Proclo: Teologia de Platão I-VII

I, however, to an objection of this kind, shall make a just and perspicuous reply. I say then, that Plato everywhere discourses about the Gods agreeably to ancient rumor, and to the nature of things. And sometimes indeed, for the sake of the cause of the things proposed, he reduces them to the principles of the dogmas; and thence, as from a watchtower, contemplates the nature of the thing proposed.

But sometimes he establishes the theological science as the leading end. For in the Phaedrus his subject respects intelligible beauty and the participation of beauty pervading from thence through all things; and in the Banquet it respects the amatory order.

But if it be necessary to survey in one Platonic dialogue, the all-perfect, whole, and connected, extending as far as to the complete number of theology, I shall perhaps assert a paradox, and which will alone be apparent to our familiars. We ought however to dare, since we have entered on such like arguments, and affirm against our opponents, that the Parmenides, and the mystic conceptions it contains, will accomplish all you desire.

For in this dialogue all the divine genera proceed in order from the first cause, and evince their mutual connection and dependence on each other. And those which are highest indeed, connate with the one, and of a primary nature, are allotted a unical, occult and simple form of hyparxis; but such as are last, are multiplied, are distributed into many parts, and are exuberant in number, but inferior in power to such as are of a higher order; and such as are middle, according to a convenient proportion, are more composite than their causes, but more simple than their proper progeny.

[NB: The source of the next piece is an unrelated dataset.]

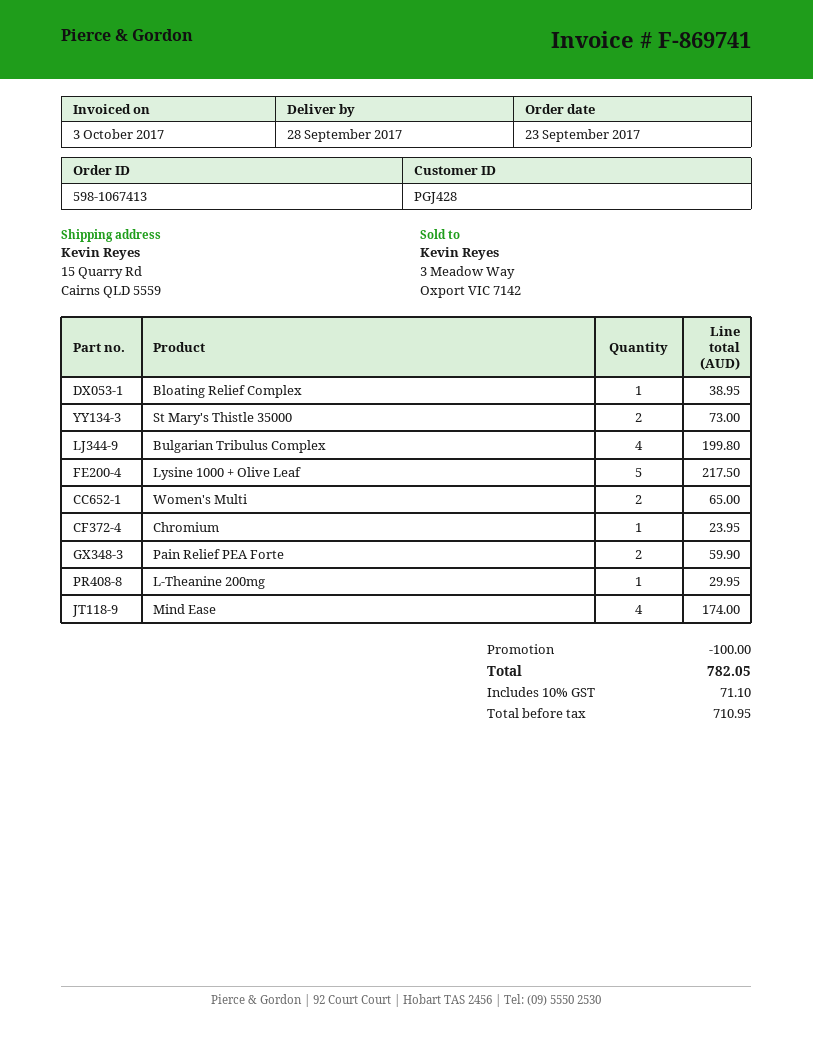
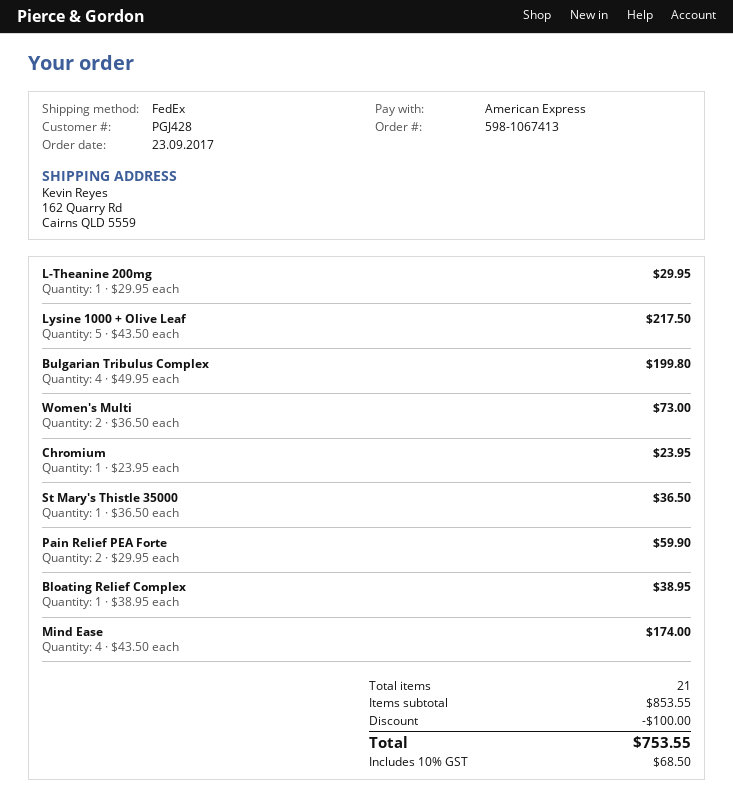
ship to: 15 Quarry Rd, Cairns QLD 5559 -> 162 Quarry Rd, Cairns QLD 5559
St Mary's Thistle 35000: 2 for 73.00 -> 1 for 36.50
Women's Multi: 2 for 65.00 -> 2 for 73.00
tax: 10% = 71.10 -> 10% = 68.50
total: 782.05 -> 753.55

And in short, all the axioms of the theologic science, appear in perfection in this dialogue, and all the divine orders are exhibited subsisting in connection. So that this is nothing else than the celebrated generation of the Gods, and the procession of every kind of being from the ineffable and unknown cause of wholes.

The Parmenides, therefore, enkindles in the lovers of Plato, the whole and perfect light of the theological science. But after this, the before-mentioned dialogues distribute parts of the mystic discipline about the Gods, and all of them, as I may say, participate of divine wisdom, and excite our spontaneous conceptions respecting a divine nature.

And it is necessary to refer all the parts of this mystic discipline to these dialogues, and these again to the one and all-perfect theory of the Parmenides. For thus, as it appears to me, we shall suspend the more imperfect from the perfect, and parts from wholes, and shall exhibit reasons assimilated to things, of which, according to the Platonic Timaeus, they are interpreters.

Such then is our answer to the objection which may be urged against us; and thus we refer the Platonic theory to the Parmenides; just as the Timaeus is acknowledged by all who are in the least degree intelligent, to contain the whole science about nature.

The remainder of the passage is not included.